Empiezan acompañando la huída de los habitantes del casco urbano hacia los suburbios. Cuando, en América, en los años sesenta, la clase media es inducida al modelo de vida suburbana, los grandes almacenes de la ciudad pierden clientela y acompañan al éxodo humano instalándose en los suburbios. Son los «malls». El fenómeno se traslada a España y concretamente a España en los años ochenta. Ello produce una modificación del concepto de ciudad. Se pasa de vivir arrendados en pisos a poseer esa casa en una urbanización, con jardín propio y coche inevitable. Los hipermercados se convierten en las tiendas de los suburbios pero la cosa se complica después porque el hiper empieza a hacerle la competencia al comercio de casco urbano al estar abierto más horas y en días de fiesta así como tener precios más baratos gracias a su capacidad de compra. Para colmo, en España los hiper no son ni siquiera españoles, la mayoría son franceses y ello contribuye a esa postura de rechazo que el pequeño comercio ha logrado diseminar entre gran parte de sus clientelas. Sin embargo las ventajas son superiores a los inconvenientes y la gente de ciudad, aunque simpatiza con los problemas que les cuentan sus proveedores habituales, se deja seducir por la atracción del híper, al que basta acudir una vez a la semana, incluso en sábado o domingo. La generalización del automóvil y la nevera posibilita tamaña economía de dinero y esfuerzos en la mayoría de la gente.

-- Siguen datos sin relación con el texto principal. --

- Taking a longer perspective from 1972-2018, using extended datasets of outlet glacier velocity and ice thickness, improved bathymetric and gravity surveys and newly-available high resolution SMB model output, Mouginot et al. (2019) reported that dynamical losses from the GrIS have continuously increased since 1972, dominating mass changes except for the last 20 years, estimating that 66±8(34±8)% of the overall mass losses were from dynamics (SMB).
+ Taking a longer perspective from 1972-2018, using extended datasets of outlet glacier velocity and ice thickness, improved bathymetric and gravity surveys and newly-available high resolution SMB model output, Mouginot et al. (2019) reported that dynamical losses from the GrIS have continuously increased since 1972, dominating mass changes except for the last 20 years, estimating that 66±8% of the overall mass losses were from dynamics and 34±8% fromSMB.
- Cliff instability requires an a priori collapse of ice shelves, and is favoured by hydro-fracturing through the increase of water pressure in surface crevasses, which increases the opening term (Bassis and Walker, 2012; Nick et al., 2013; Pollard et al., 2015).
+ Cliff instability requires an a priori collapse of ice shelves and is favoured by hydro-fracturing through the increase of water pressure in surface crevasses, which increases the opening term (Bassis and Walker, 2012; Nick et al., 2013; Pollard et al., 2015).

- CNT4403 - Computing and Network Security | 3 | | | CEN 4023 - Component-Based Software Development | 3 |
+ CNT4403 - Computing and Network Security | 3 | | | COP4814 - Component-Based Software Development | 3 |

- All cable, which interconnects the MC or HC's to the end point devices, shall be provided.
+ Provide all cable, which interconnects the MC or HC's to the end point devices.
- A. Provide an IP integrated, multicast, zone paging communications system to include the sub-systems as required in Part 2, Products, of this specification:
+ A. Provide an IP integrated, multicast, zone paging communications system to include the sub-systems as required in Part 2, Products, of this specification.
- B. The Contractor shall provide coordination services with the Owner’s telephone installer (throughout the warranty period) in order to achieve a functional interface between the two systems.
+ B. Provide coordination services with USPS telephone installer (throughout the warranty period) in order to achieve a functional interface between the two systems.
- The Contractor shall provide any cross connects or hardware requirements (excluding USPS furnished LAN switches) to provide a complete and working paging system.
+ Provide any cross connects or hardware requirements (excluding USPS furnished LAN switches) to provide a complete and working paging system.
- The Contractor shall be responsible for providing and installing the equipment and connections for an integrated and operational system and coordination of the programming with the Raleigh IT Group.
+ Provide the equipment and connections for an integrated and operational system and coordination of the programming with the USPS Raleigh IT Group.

El casco urbano, mientras tanto, pierde tejido social al cerrarse poco a poco el pequeño comercio, entre otras razones porque sus dueños han podido dar carrera a sus hijos y la mayoría de éstos no quieren heredar el negocio, que si tiene el atractivo de la relación cotidiana con la gente del barrio, ofrece los inconvenientes del sacrificio permanente y los escasos márgenes. Además aquella distracción de irse de compras que practicaban las mujeres de la burguesía está disminuyendo, la mayoría de las mujeres trabajan y aunque les gusta curiosear, lo pueden también conseguir en el hiper. La mayoría de fabricantes y suministradores, por su parte, se quejan de que los hipermercados les explotan, les piden descuentos especiales o pagos a largo plazo, aprovechándose precisamente de su posición de privilegio. La alianza entre proveedores frustrados y pequeño comercio es la próxima etapa de una lucha bastante desigual a favor de las grandes superficies. Mientras tanto el poder político está bastante dividido al respecto. El problema de los partidos conservadores de corte populista es que una buena parte de su electorado tradicional es precisamente el pequeño comercio pero, hoy, el neoliberalismo les obliga a aceptar ese modelo de competencia salvaje de los nuevos modelos de venta en grandes superficies. Esa batalla se dá en las cuestiones de horario, de apertura en días de fiesta y poco a poco los grandes almacenes de casco urbano se van uniendo a la estrategia comercial de los hipermercados usando sus tácticas también en los cascos urbanos.